- **Task prompt**:
Leaving out pictures, output exactly the lines below from the one that has "background: #c2410c ->" through the one that has "-> <div> <b>Примечание:</b><span>", and nothing else.

- **Dataset**:
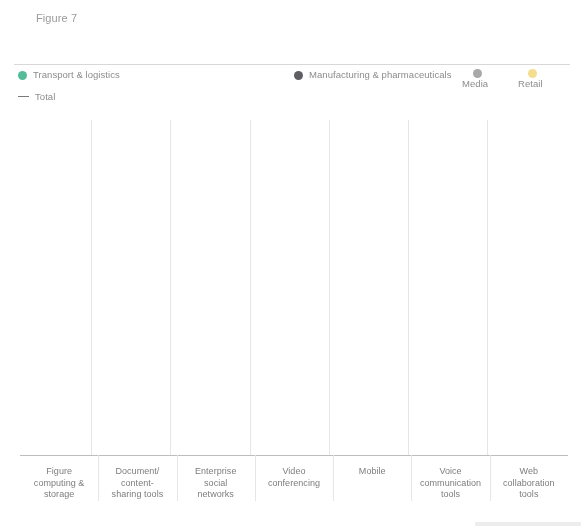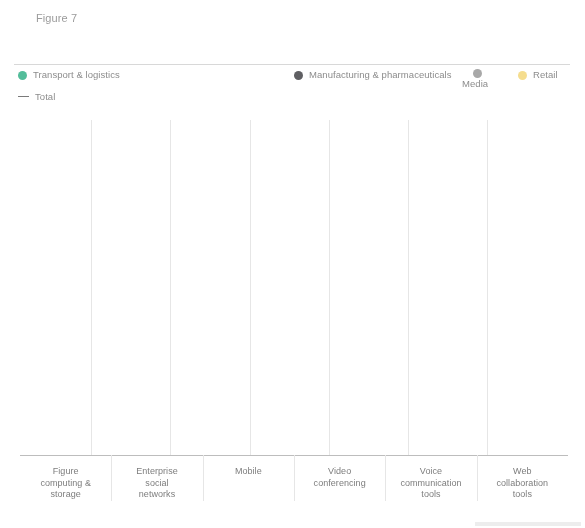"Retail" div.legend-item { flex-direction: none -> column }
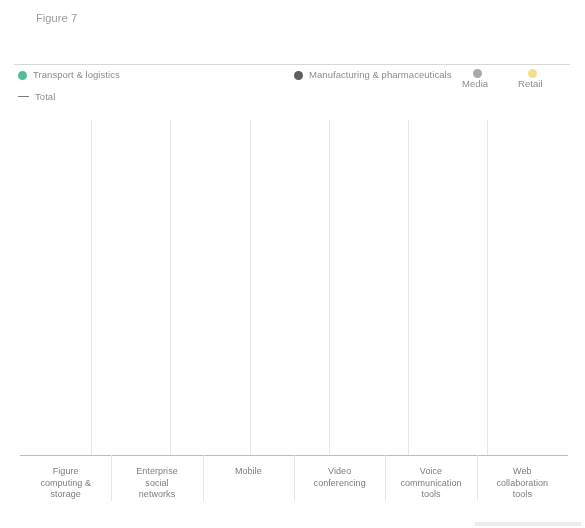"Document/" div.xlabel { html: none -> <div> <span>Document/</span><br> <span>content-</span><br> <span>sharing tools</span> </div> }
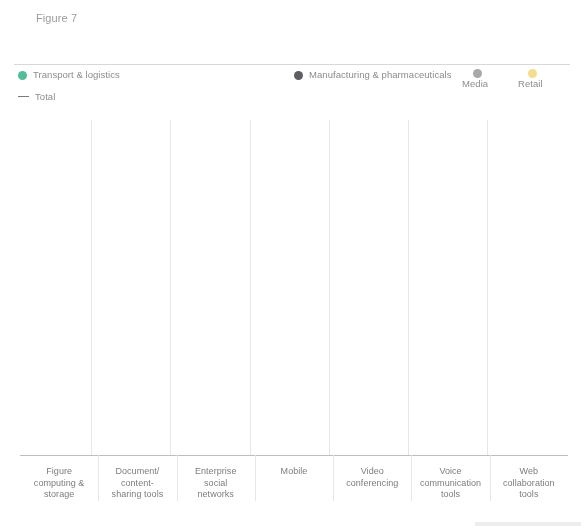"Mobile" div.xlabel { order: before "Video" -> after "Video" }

---

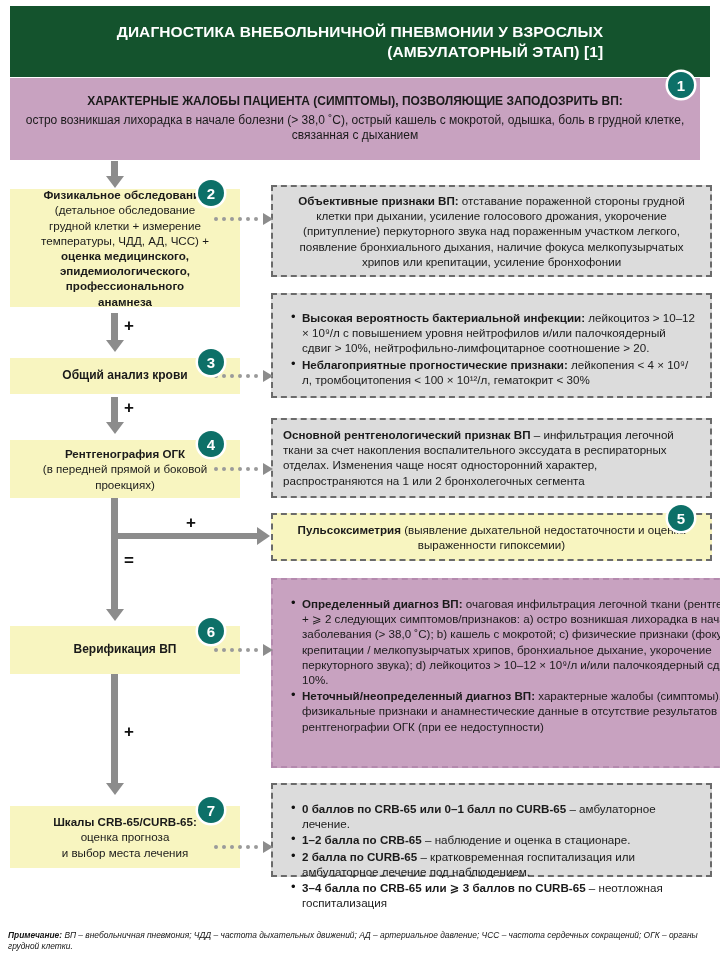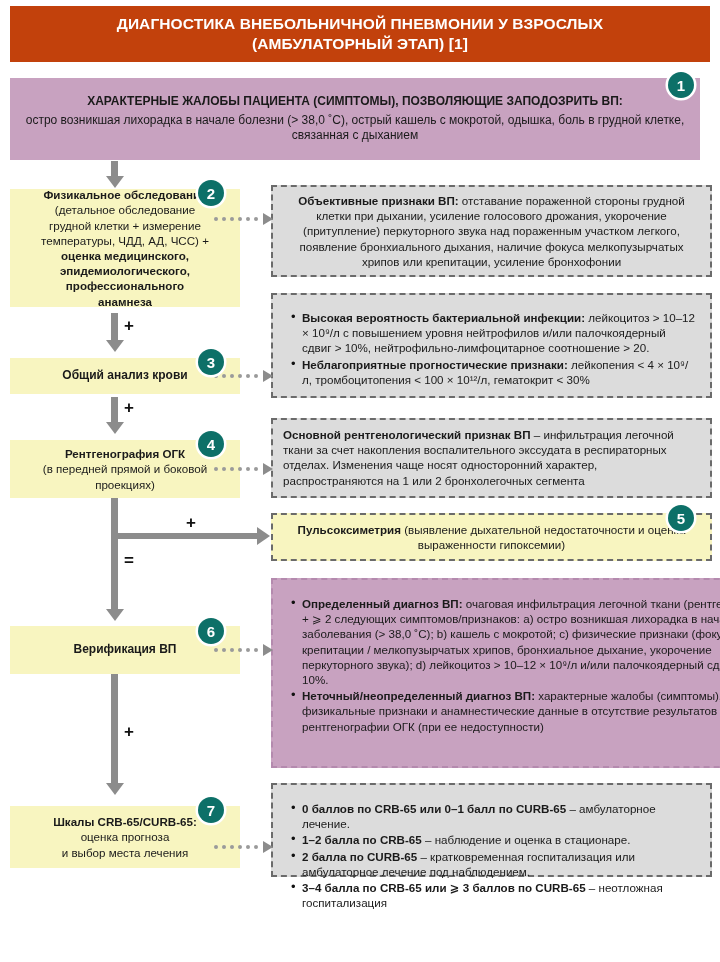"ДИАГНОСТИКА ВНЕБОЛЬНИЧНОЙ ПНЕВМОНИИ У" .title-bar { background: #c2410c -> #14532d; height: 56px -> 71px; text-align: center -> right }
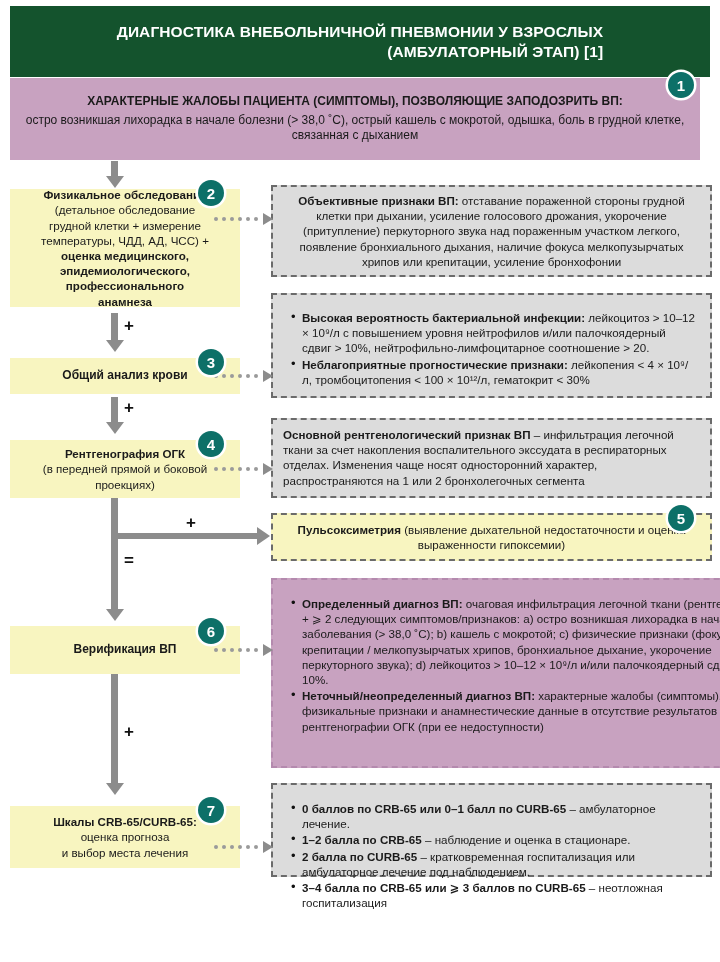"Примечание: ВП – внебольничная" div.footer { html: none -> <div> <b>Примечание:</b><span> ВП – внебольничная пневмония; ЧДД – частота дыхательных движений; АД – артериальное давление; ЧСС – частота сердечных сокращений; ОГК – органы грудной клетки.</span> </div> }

- **Exercise answer**:
"ДИАГНОСТИКА ВНЕБОЛЬНИЧНОЙ ПНЕВМОНИИ У" .title-bar { background: #c2410c -> #14532d; height: 56px -> 71px; text-align: center -> right }
"Примечание: ВП – внебольничная" div.footer { html: none -> <div> <b>Примечание:</b><span> ВП – внебольничная пневмония; ЧДД – частота дыхательных движений; АД – артериальное давление; ЧСС – частота сердечных сокращений; ОГК – органы грудной клетки.</span> </div> }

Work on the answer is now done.